Bulk RNA sequencing (RNA-seq) provides a cost-effective overview of gene expression but lacks resolution to identify cell-type-specific contributions in heterogeneous tissues. Computational deconvolution methods address this by estimating cell-type proportions from bulk data, enabling finer biological insights. This dissertation develops and applies statistical frameworks to improve the accuracy and interpretability of deconvolution results.
We begin by reviewing RNA-seq technologies and the impact of cellular heterogeneity. Deconvolution is then framed as a nonnegative matrix factorization (NMF) problem, with attention to challenges like non-uniqueness and noise sensitivity. Building on recent identifiability theory, we propose a geometric structure-guided NMF (GSNMF) that incorporates biological priors—such as marker genes—and local manifold structure to stabilize estimation.
To further enhance reference-free deconvolution, we introduce pseudo-bulk augmentation: a strategy that synthesizes single-cell-derived mixtures to enrich bulk data. This approach mitigates issues related to underdetermined solutions and improves robustness.

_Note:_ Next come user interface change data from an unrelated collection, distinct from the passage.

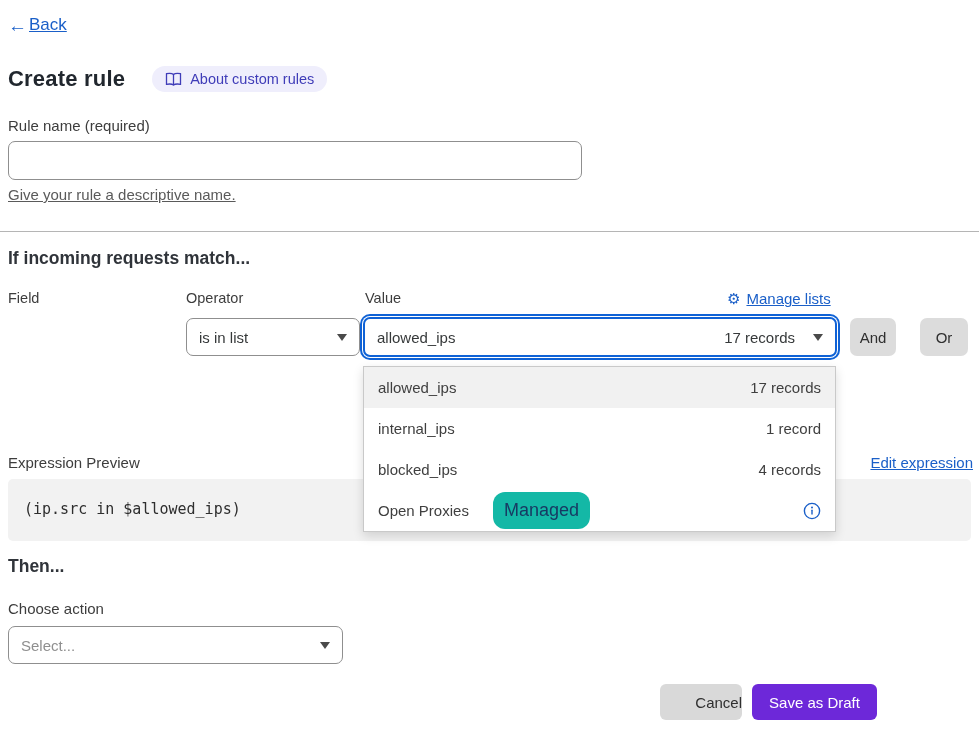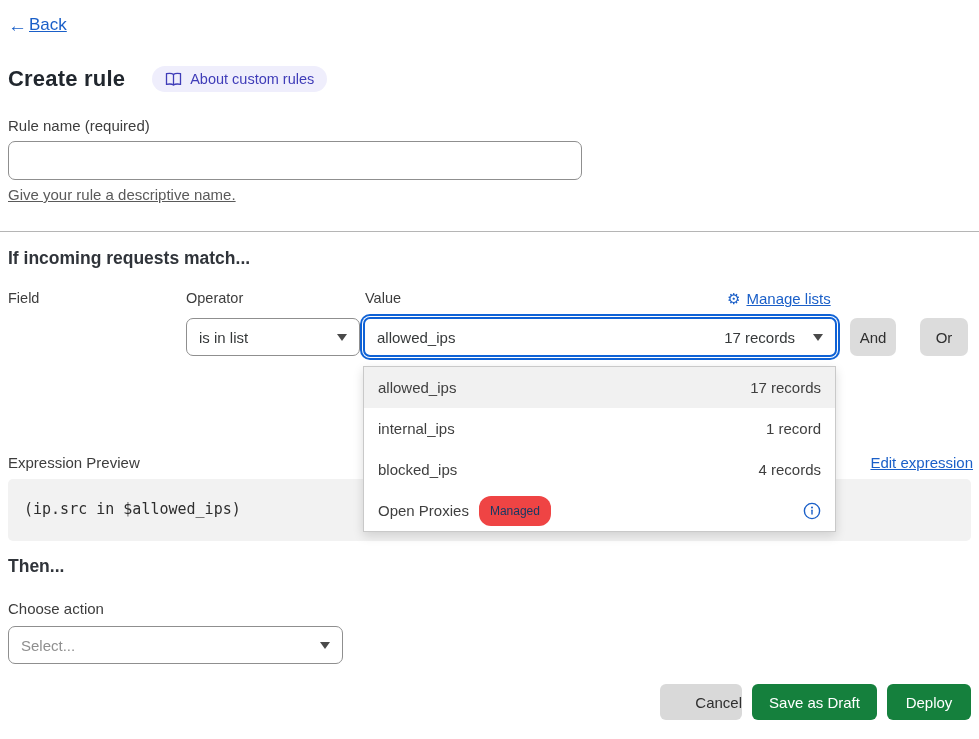--- a/index.html
+++ b/index.html
@@ -61,7 +61,7 @@
   .menu-row { height:41px; display:flex; align-items:center; justify-content:space-between;
               padding:0 14px; font-size:15px; color:#3f3f3f; cursor:pointer; }
   .menu-row.highlighted { background:#f1f1f1; }
-  .menu-row .left { display:flex; align-items:center; gap:10px; }
+  .menu-row .left { display:flex; align-items:center; gap:24px; }
   .managed-pill { background:#ef4444; color:#173a63; font-size:12px; border-radius:12px; padding:8px 11px; }
   .info-icon { width:18px; height:18px; display:block; cursor:pointer; }
 

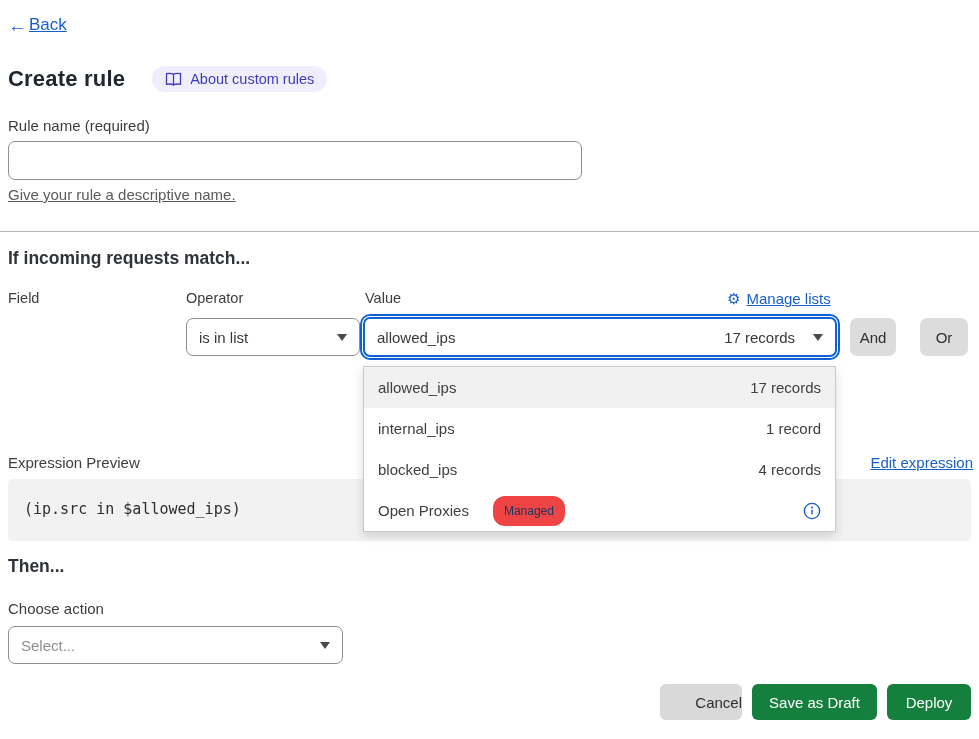--- a/index.html
+++ b/index.html
@@ -62,7 +62,7 @@
               padding:0 14px; font-size:15px; color:#3f3f3f; cursor:pointer; }
   .menu-row.highlighted { background:#f1f1f1; }
   .menu-row .left { display:flex; align-items:center; gap:24px; }
-  .managed-pill { background:#ef4444; color:#173a63; font-size:12px; border-radius:12px; padding:8px 11px; }
+  .managed-pill { background:#14b8a6; color:#173a63; font-size:18px; border-radius:12px; padding:8px 11px; }
   .info-icon { width:18px; height:18px; display:block; cursor:pointer; }
 
   

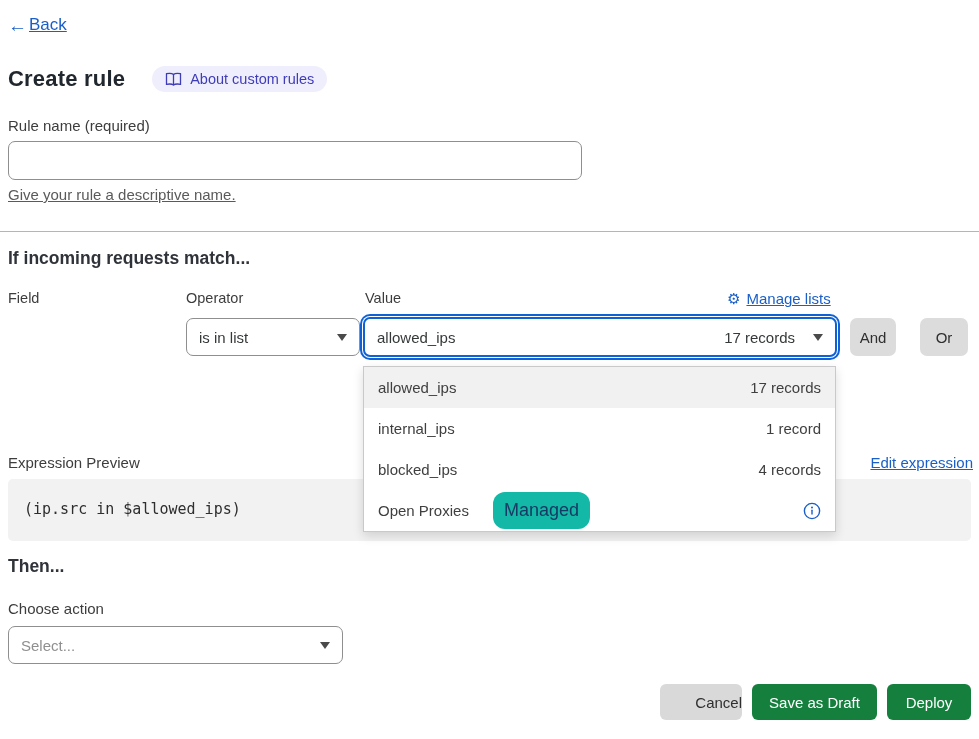--- a/index.html
+++ b/index.html
@@ -76,7 +76,7 @@
   .btn { position:absolute; top:684px; height:36px; border:none; border-radius:6px; font-size:15px;
          cursor:pointer; font-family:"Liberation Sans", sans-serif; }
   .btn-gray { background:#d9d9d9; color:#2f2f2f;text-align:right; }
-  .btn-blue { background:#15803d; color:#ffffff; }
+  .btn-blue { background:#6d28d9; color:#ffffff; }
 
   .book-icon { width:17px; height:15px; display:block; }
 </style>

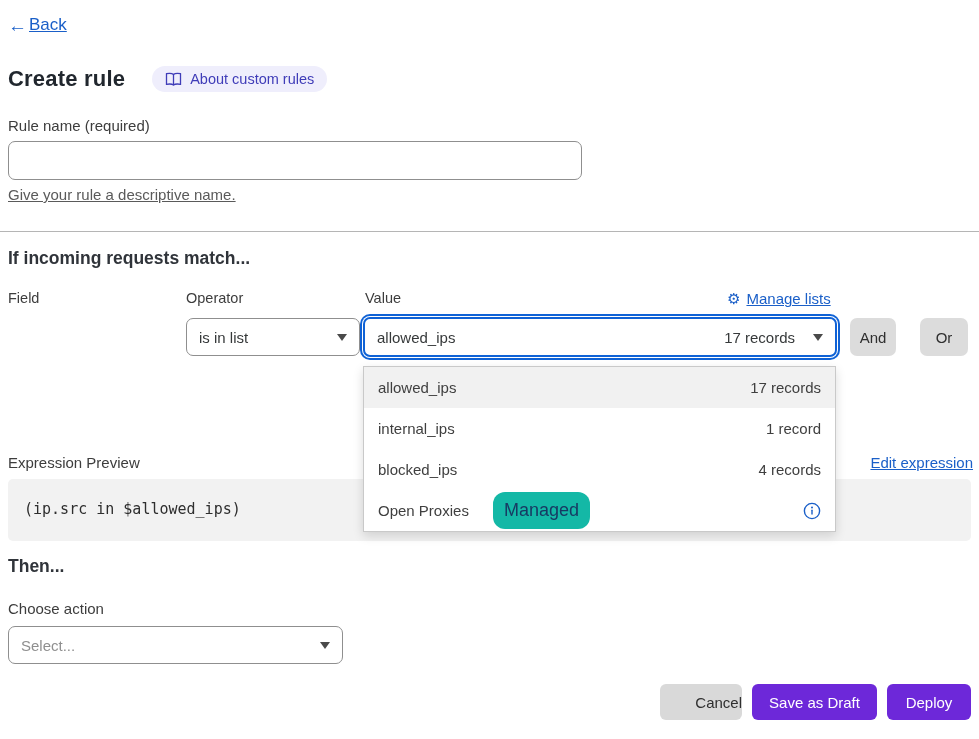--- a/index.html
+++ b/index.html
@@ -176,7 +176,6 @@
 
   <button class="btn btn-gray" style="left:660px; width:82px;">Cancel</button>
   <button class="btn btn-blue" style="left:752px; width:125px;">Save as Draft</button>
-  <button class="btn btn-blue" style="left:887px; width:84px;">Deploy</button>
 
 </div>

A comprehensive benchmarking study compares reference-based and reference-free methods using metrics like correlation, root mean squared error, and mean absolute deviation. Results show that while high-quality reference data can improve performance, augmented reference-free approaches like GSNMF are highly effective when reference data are scarce. We conclude with future directions and ongoing challenges.